Las dimensiones del Auditorio Valentín Hernández Useche, homónimo de una de las figuras claves del arte tachirense, unos12 metros de fondo por 6 metros de ancho y más de 10 metros de alto, con un aforo de 100 asientos.

Este no será el primer recital, se esperan otros tres durante el 2022, pues como el área antes mencionada que comprende la cuarta parte del museo, otras adolecen por su precariedad, y merecen un buen acondicionamiento, especialmente las salas donde los artistas tachirenses han tenido la oportunidad, mes a mes, de entrar a través de sus obras, en un diálogo permanente con el público. Hasta el solar de la casona merece su cariñito; mientras que el equipamiento tecnológico está en mora de actualización y reparación.

Producto de todo un esfuerzo

Belkis Candiales, directora de Funmavet, durante la construcción del Auditorio Valentín Hernández, para el 2007, se siente muy orgullosa de haberlo alcanzado, como las tantas cosas que se propuso para la institución como salones de clases, la biblioteca, el cafetín, salas expositivas para las artes plástica y una tienda de artesanía.

—Yo siempre soñé todos los servicios que ofrece el Museo y, gracias a Dios, se me realizaron—anotó emocionada Candiales.

En la antigüedad, el Auditorio Valentín Hernández Useche hacia parte del patio del antiguo Cuartel de Prisiones, y en el camarín había una habitación para los presos de máxima peligrosidad. Trasplantarlo del sueño a la realidad, no resultó suficiente con la pura movilización de trabajadores e inversión oficial, pues muchos detalles pendientes, también requirieron de las mil y un gestiones y rogativas.

—El actual Corpointa, antes Dimo, se hizo cargo de una obra que tomó seis meses, a partir del diseño, que lo hice yo. El ingeniero Humberto Escalante, ad honorem, tumbó la columna que estaba atravesada donde actualmente está el escenario.
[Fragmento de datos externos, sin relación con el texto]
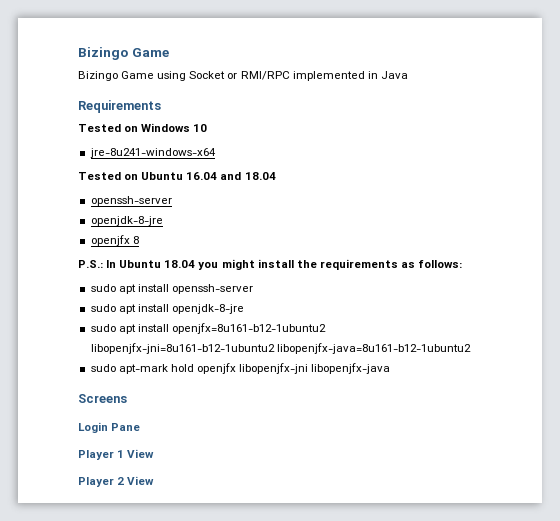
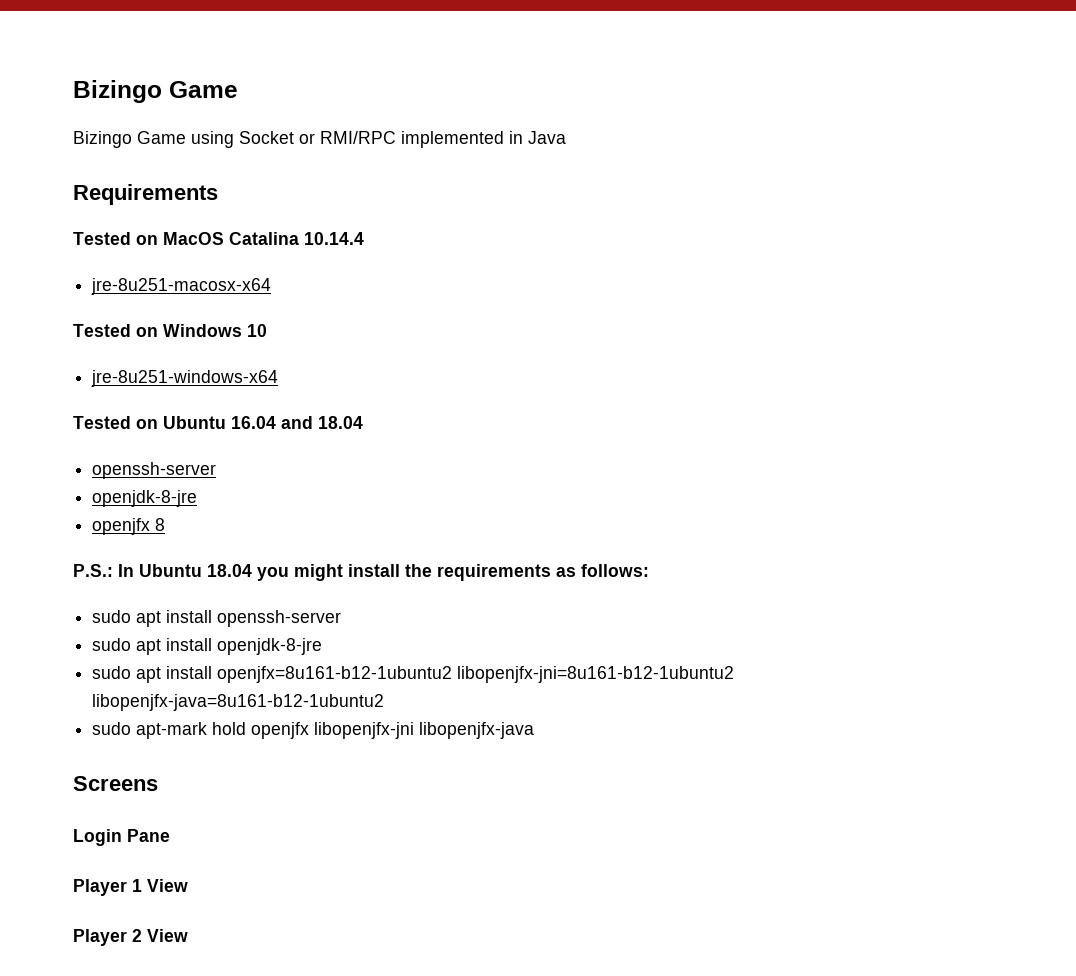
+ Tested on MacOS Catalina 10.14.4
+ jre-8u251-macosx-x64
- jre-8u241-windows-x64
+ jre-8u251-windows-x64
En un principio hubo una equivocación de cálculo, y faltó algo para una de las paredes laterales, y tuve que insistir, y saben qué me dijeron_ “¿Profesora, qué tal está quedando su casa? De esas me las llevé yo. El maestro  Ulacio Sandoval, gratis, me hizo el mural en la entrada. Luchamos en Gobernación para las ventanas, y por Bandes, anteriormente Banfoandes, se consiguieron las sillas y el aire acondicionado. La tarima se hizo con el relleno de las paredes que se tumbaron, y el machimbre que quedó luego de construirse el techo. Fue un apoyo general, y se aprovechó lo más mínimo para no excedernos en gastos—rememoró Candiales.

Explicó Candiales que gran parte de los problemas de filtración de aguas sufridas por el auditorio vienen desde la edificación vecina, perteneciente a la Unidad Educativa Estadal Walda de Márquez, desde allá se precipitan en cascada las aguas pluviales que se captan sobre el techo de machimbre, que  por este motivo ha perdido algunos intentos de refacción.

— El techo del auditorio no da abasto por la sola canal que tiene. Esa es una situación que la escuela debe solucionar, aunque su sede debe ser transferida al museo, pero eso no se ha hecho pues ellos no han logrado reubicarse. El exgobernador Pérez Vivas les compró un inmueble, pero no han concretado el traslado—precisó Candiales.

Más allá de lo que se pueda recaudar, Candiales valoró que el recital poético siembre el “espíritu de colaboración”, se da a conocer dentro de la comunidad la problemática que afecta al museo, y se reafirma ese don de colaboración muy propio del tachirense.